**The data:**
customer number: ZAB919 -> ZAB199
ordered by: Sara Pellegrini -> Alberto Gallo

==

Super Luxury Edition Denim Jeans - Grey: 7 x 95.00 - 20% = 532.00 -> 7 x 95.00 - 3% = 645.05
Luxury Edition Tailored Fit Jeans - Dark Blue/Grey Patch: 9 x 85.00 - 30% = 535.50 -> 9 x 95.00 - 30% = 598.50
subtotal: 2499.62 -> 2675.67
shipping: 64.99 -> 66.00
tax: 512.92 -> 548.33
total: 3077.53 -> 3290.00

**Aim of the exercise:** Of the lines above, extract only those from the line with "customer number: ZAB919 -> ZAB199" to the line with "ordered by: Sara Pellegrini -> Alberto Gallo", both included, exactly as written.

**Written solution:**
customer number: ZAB919 -> ZAB199
ordered by: Sara Pellegrini -> Alberto Gallo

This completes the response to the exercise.